- **RECORD EXCERPTS**:
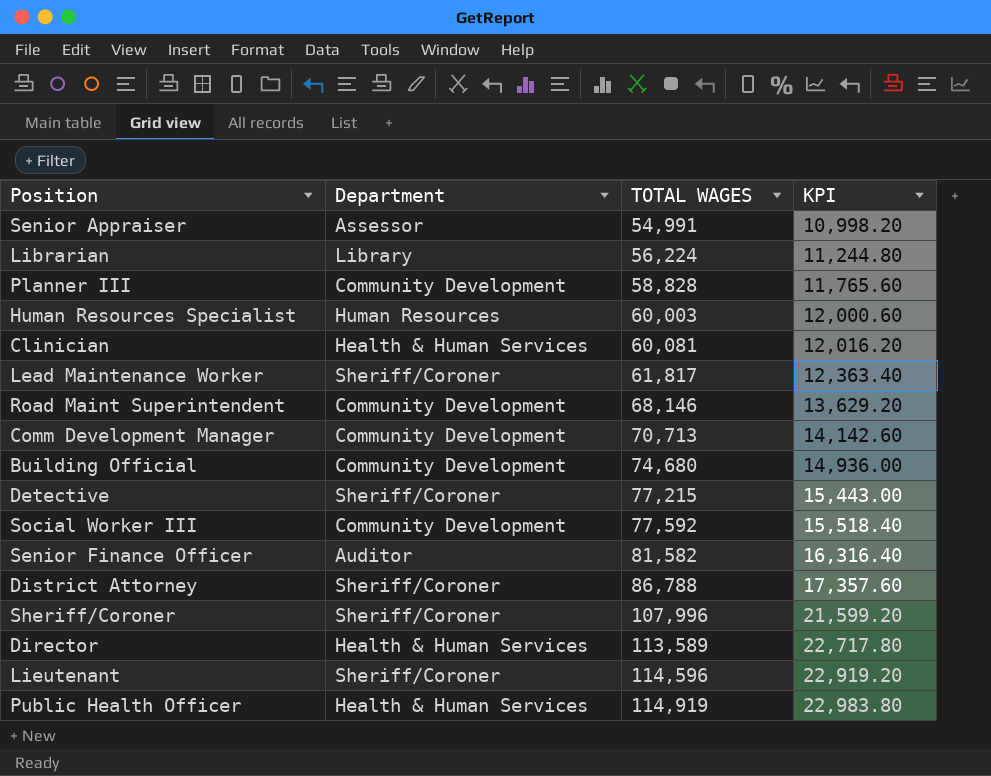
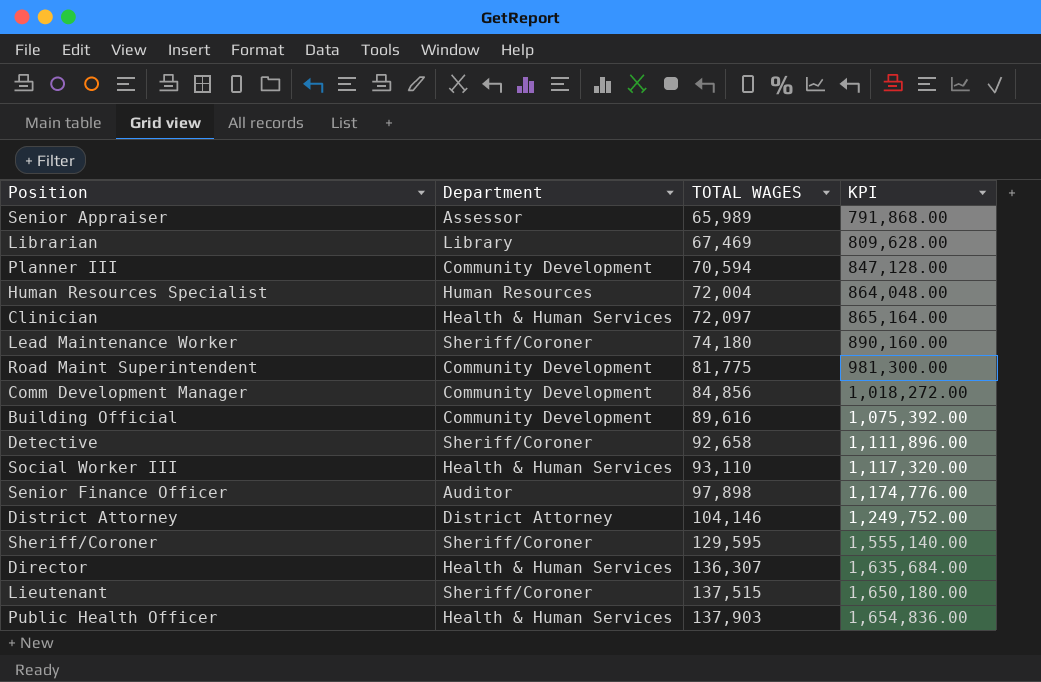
column KPI | formula: [TOTAL WAGES] * 0.2 -> [TOTAL WAGES] * 12
Senior Appraiser | TOTAL WAGES: 54,991 -> 65,989
Librarian | TOTAL WAGES: 56,224 -> 67,469
Planner III | TOTAL WAGES: 58,828 -> 70,594
Human Resources Specialist | TOTAL WAGES: 60,003 -> 72,004
Clinician | TOTAL WAGES: 60,081 -> 72,097
Lead Maintenance Worker | TOTAL WAGES: 61,817 -> 74,180
Road Maint Superintendent | TOTAL WAGES: 68,146 -> 81,775
Comm Development Manager | TOTAL WAGES: 70,713 -> 84,856
Building Official | TOTAL WAGES: 74,680 -> 89,616
Detective | TOTAL WAGES: 77,215 -> 92,658
Social Worker III | Department: Community Development -> Health & Human Services
Social Worker III | TOTAL WAGES: 77,592 -> 93,110
Senior Finance Officer | TOTAL WAGES: 81,582 -> 97,898
District Attorney | Department: Sheriff/Coroner -> District Attorney
District Attorney | TOTAL WAGES: 86,788 -> 104,146
Sheriff/Coroner | TOTAL WAGES: 107,996 -> 129,595
Director | TOTAL WAGES: 113,589 -> 136,307
Lieutenant | TOTAL WAGES: 114,596 -> 137,515
Public Health Officer | TOTAL WAGES: 114,919 -> 137,903

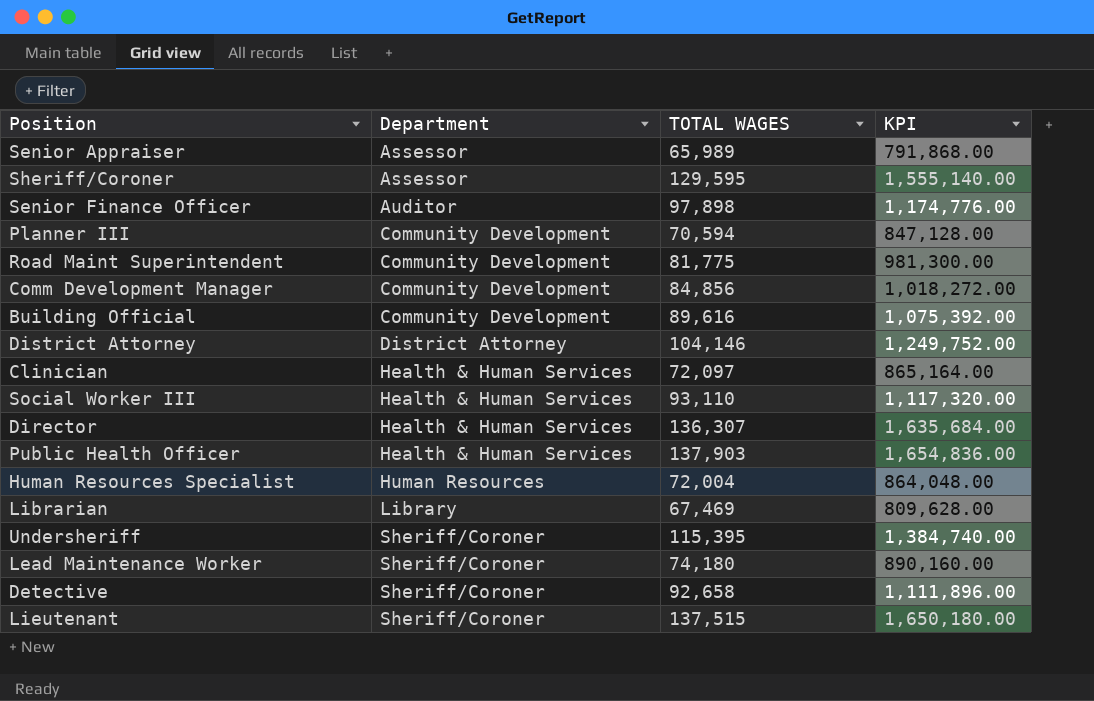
row order: TOTAL WAGES ascending -> Department ascending
Sheriff/Coroner | Department: Sheriff/Coroner -> Assessor
row Undersheriff: none -> Sheriff/Coroner | 115,395 | 1,384,740.00

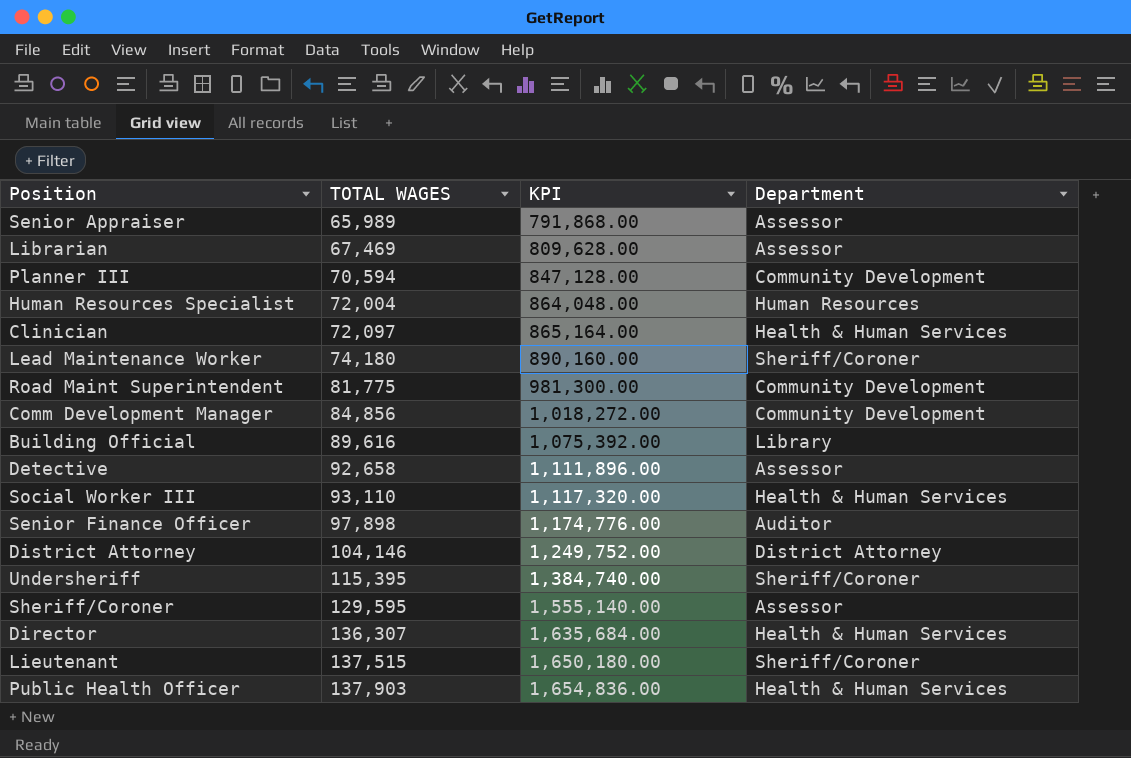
row order: Department ascending -> TOTAL WAGES ascending
column Department | position: 2 -> 4
Librarian | Department: Library -> Assessor
Building Official | Department: Community Development -> Library
Detective | Department: Sheriff/Coroner -> Assessor

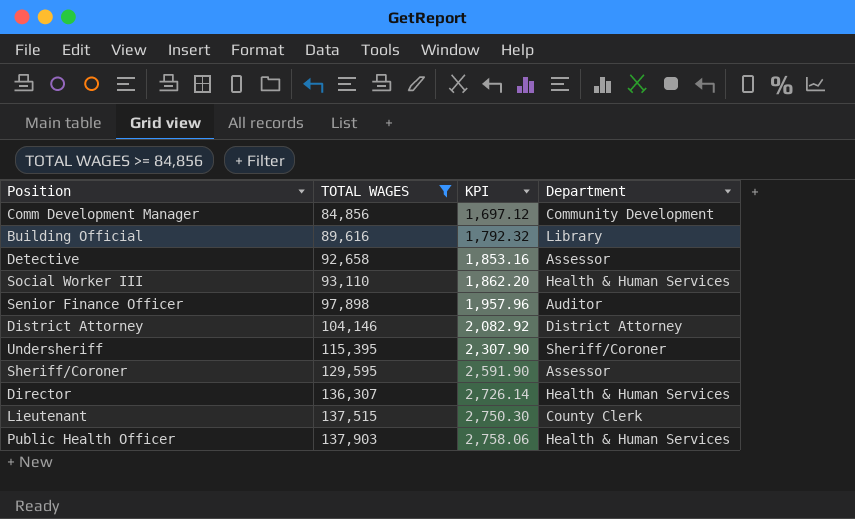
filter: none -> TOTAL WAGES >= 84,856
column KPI | formula: [TOTAL WAGES] * 12 -> [TOTAL WAGES] * 0.02
Lieutenant | Department: Sheriff/Coroner -> County Clerk

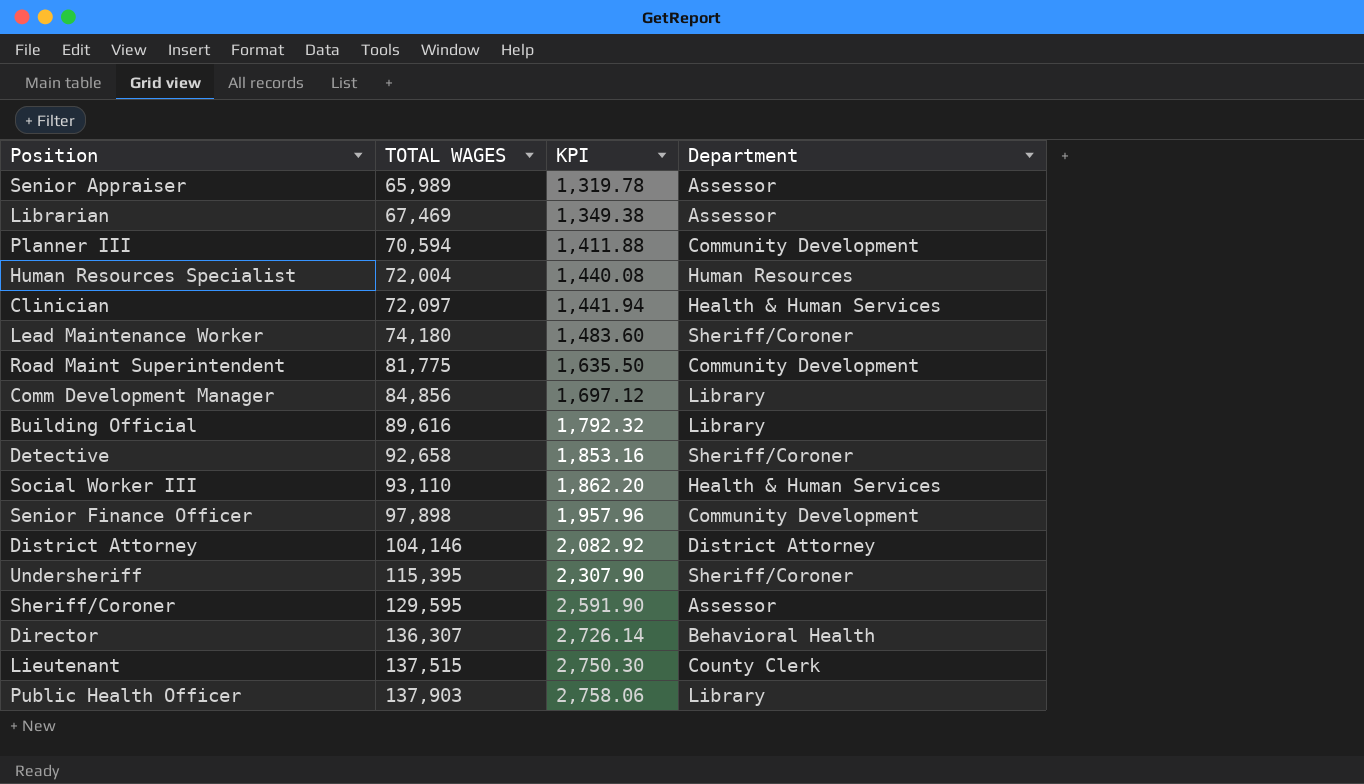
filter: TOTAL WAGES >= 84,856 -> none
Comm Development Manager | Department: Community Development -> Library
Detective | Department: Assessor -> Sheriff/Coroner
Senior Finance Officer | Department: Auditor -> Community Development
Director | Department: Health & Human Services -> Behavioral Health
Public Health Officer | Department: Health & Human Services -> Library

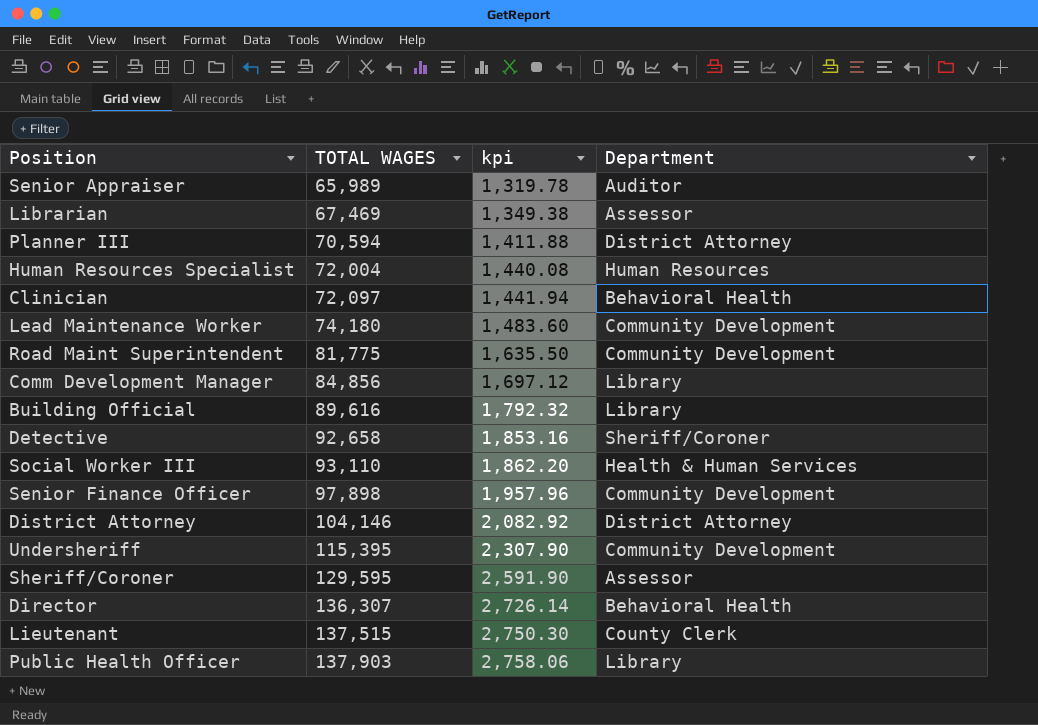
column name: KPI -> kpi
Senior Appraiser | Department: Assessor -> Auditor
Planner III | Department: Community Development -> District Attorney
Clinician | Department: Health & Human Services -> Behavioral Health
Lead Maintenance Worker | Department: Sheriff/Coroner -> Community Development
Undersheriff | Department: Sheriff/Coroner -> Community Development

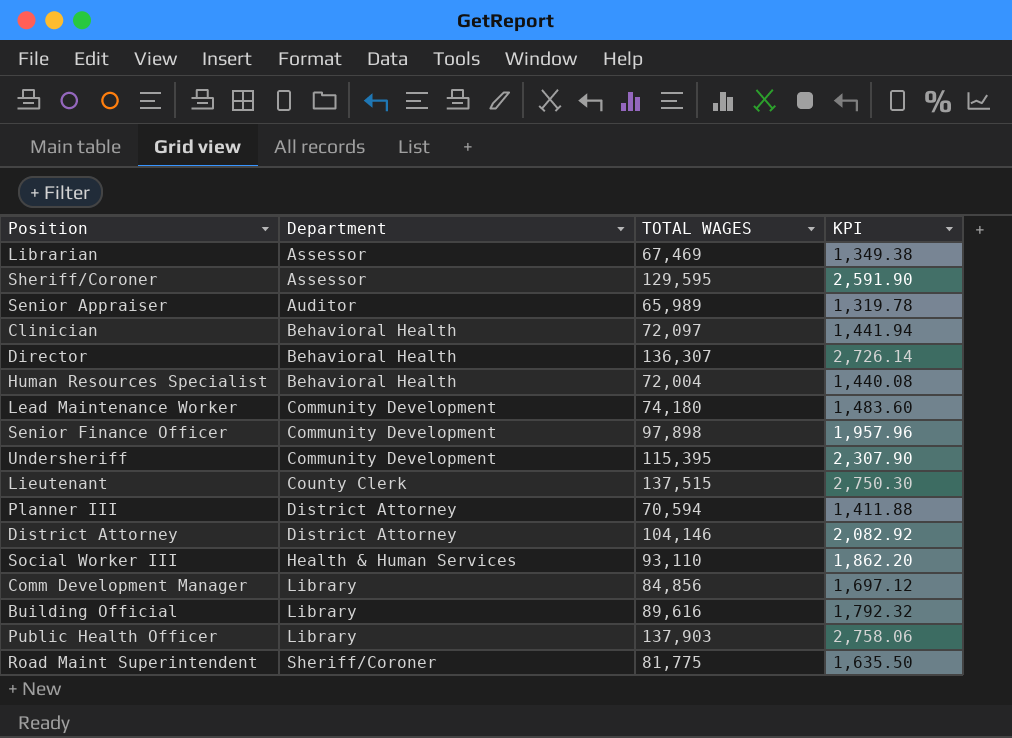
row order: TOTAL WAGES ascending -> Department ascending
column Department | position: 4 -> 2
column name: kpi -> KPI
row Detective: 92,658 | 1,853.16 | Sheriff/Coroner -> none
Human Resources Specialist | Department: Human Resources -> Behavioral Health
Road Maint Superintendent | Department: Community Development -> Sheriff/Coroner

- **WORK REQUEST**: The stretch of entries above that starts with the line containing "Building Official | TOTAL" and goes on through the line containing "District Attorney | Department: Sheriff/Coroner" is to be transcribed exactly, and no other line is to be transcribed.

- **ANSWER TO THIS EXERCISE**:
Building Official | TOTAL WAGES: 74,680 -> 89,616
Detective | TOTAL WAGES: 77,215 -> 92,658
Social Worker III | Department: Community Development -> Health & Human Services
Social Worker III | TOTAL WAGES: 77,592 -> 93,110
Senior Finance Officer | TOTAL WAGES: 81,582 -> 97,898
District Attorney | Department: Sheriff/Coroner -> District Attorney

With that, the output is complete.